いつも喧嘩ばかりしているがこの時ばかりは
それどころでは無い。心配顔の妹に大丈夫だよ
と言う私も本当は不安だ。外に強い風が吹く。
家がきしむ。それだけの事なのに、何か恐ろしさを感じて肩寄せあった。
「あらあら‥」
リビングで座りながらひとつの毛布にくるまるって
寝るふたりの姿を見て、お父さんとお母さんは
よく頑張ったねと小さく声を掛けた。
『夢が醒める前に』
私の誕生日にはパパとママと一緒に
食べ放題のお店に行く約束をしていたの。
朝起きるとパパが部屋来て「さあ、食べ放題に
行こう。タクシーが待ってるよ」
玄関を出ると象のタクシーが待っていて
皆で背中のカゴに乗ってゆらりゆらり揺れながら
お店に着いた頃にはもう閉店してて‥
大泣きしながら目が覚めた。ああ、夢か。
するとパパが来て「食べ放題に行こう」
パパの車でちゃんとお店に着いたから
今度はたぶん大丈夫。
焼き肉とお寿司とケーキをお皿に盛って座ると
隣の席に大好きなはっぴぃ☆ふぁいぶのユウリが!
‥え、これは夢?それとも現実?どっち?どっち?
どっちにしても夢が醒める前に、早くサインを貰うんだ!
『泣かないよ』
りにんしきって、1年生の時にもあったなぁ。
先生達は何年かしたら他の学校へ行かないといけなんいんだって。

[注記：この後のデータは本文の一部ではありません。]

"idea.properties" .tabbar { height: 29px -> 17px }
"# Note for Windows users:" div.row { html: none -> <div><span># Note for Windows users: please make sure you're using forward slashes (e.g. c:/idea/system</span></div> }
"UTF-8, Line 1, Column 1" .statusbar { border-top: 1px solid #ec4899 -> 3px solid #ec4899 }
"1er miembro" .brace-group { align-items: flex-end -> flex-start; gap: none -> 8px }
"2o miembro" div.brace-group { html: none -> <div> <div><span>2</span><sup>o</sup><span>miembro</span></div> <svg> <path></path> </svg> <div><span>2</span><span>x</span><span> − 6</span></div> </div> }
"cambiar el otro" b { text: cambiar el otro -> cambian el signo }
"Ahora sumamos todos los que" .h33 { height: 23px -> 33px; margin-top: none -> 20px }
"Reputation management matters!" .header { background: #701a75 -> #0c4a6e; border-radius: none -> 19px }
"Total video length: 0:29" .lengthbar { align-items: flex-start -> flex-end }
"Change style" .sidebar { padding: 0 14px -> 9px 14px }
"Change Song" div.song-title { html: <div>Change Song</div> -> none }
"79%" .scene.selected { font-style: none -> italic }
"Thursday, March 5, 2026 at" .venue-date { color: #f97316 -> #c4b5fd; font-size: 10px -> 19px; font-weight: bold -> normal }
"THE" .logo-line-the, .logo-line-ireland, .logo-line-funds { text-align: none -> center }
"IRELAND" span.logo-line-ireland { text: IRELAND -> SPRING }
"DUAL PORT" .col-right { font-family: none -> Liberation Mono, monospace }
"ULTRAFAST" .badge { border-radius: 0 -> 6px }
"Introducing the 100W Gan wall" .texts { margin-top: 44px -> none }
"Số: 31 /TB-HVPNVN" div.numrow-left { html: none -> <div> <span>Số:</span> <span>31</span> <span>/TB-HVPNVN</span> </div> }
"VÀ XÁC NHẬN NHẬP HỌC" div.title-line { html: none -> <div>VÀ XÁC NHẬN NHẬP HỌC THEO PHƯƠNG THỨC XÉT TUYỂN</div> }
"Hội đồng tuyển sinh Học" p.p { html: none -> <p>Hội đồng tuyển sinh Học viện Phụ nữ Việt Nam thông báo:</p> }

でも泉先生は関係ないよね。
だって3年生になっても絶対先生が担任だもの。
そう思って迎えた離任式。移動する先生達が
ステージに並ぶ。その中に泉先生の顔が‥
驚きと悲しみで気が付くとボロボロと泣いていた。
周りで皆も泣いていた。
「そんなに泣かないんだよ。またいつか
会える日が来るかもしれないから」
最後の帰りの会で先生は言った。
「楽しい2年間を本当にありがとう。
皆、元気で。さような‥」
最後の言葉が涙で詰まる。目頭を押さえる
先生の姿に、私達はまた号泣した。
『怖がり』
大好きだったおばあちゃん。
今はもういないけど、いつも側で
私を見守っていてくれる気がする。
皆とテレビを観ている時
妹と楽しく遊んでいる時
1人机に向かって宿題をしている時
何故かどこからかふと、視線を感じるときがある。
そんな話しを怖がりの妹にすると泣きそうに
なるけど、私はおばあちゃんがたとえお化けに
なっても会いに来てくれたら嬉しい。
あ、また。
時々、22時を過ぎると勝手に部屋の電気が
消えるの。きっとおばあちゃんが、もう遅いから
寝ようねって消してるんじゃないかな。